Chan Ho Park came back at a choice moment in the schedule; his first two starts are against the Tigers followed by a start against the Royals, and while that's not entirely rehab work, it's not far off.

 

 TORONTO BLUE JAYS Return to Top 

 

Activated RHP Esteban Loaiza from the DL; optioned RHP Mike Smith to Syracuse. [5/14]

Traded LHP Pedro Borbon to the Astros for a PTBNL. [5/15]

Esteban Loaiza is the first of the early comebacks for the Jays; there's also a very good chance that Steve Parris will show up at some point later on this year. So for the moment, the rotation is Roy Halladay, Loaiza, Brandon Lyon, Justin Miller, and Luke Prokopec.

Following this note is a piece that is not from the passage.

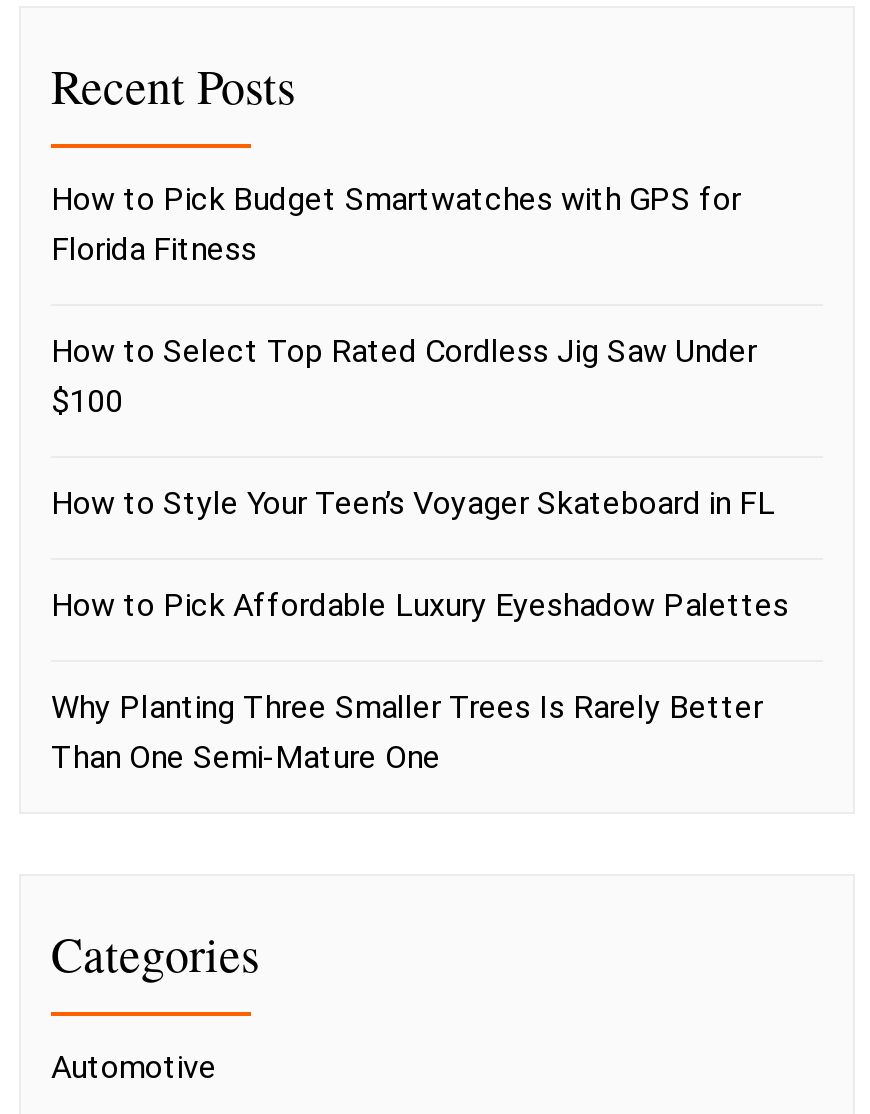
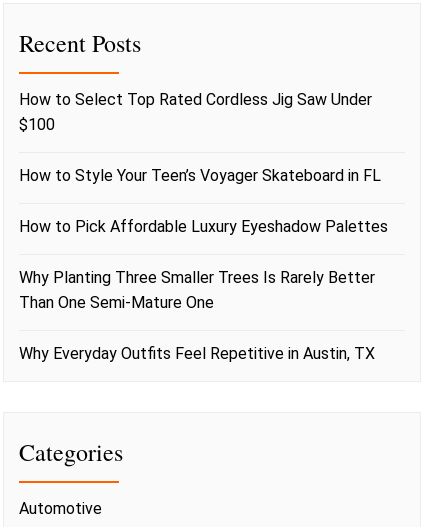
- How to Pick Budget Smartwatches with GPS for
- Florida Fitness

moved up: How to Select Top Rated Cordless Jig Saw Under | $100 | How to Style Your Teen’s Voyager Skateboard in FL | How to Pick Affordable Luxury Eyeshadow Palettes | Why Planting Three Smaller Trees Is Rarely Better | Than One Semi-Mature One

+ Why Everyday Outfits Feel Repetitive in Austin, TX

Unfortunately, that's probably going to have to do it until a week or so into June, and with Lyon and Prokopec taking their lumps after injuries have already forced the Jays to rush up guys like Mike Smith and Scott Cassidy, things really aren't working out well this spring in terms of giving almost any of their young pitchers with talent above A ball a reliable work pattern and good learning experience. At least Loaiza will have a good two months to be showcased, and it's worth remembering that he throws four pitches for strikes, and he seems to still have good velocity. He might bring something better than shiny rocks come the end of July.

Kudos to the Blue Jays for unloading Pedro Borbon in what is an extremely favorable buyer's market as far as lefty relievers are concerned. Several teams have at least one lefty too many; the A's and Cubs come to mind, but you could count the Orioles too. The Blue Jays managed to get a space on their 40-man roster, save half of what they owed Borbon, unloaded the worst of their three lefties in the pen, and they got a marker with the Astros, an organization with talent. No, it isn't Larry Andersen for Jeff Bagwell, but it's a nifty little bit of addition by subtraction that has a shot at being addition by addition.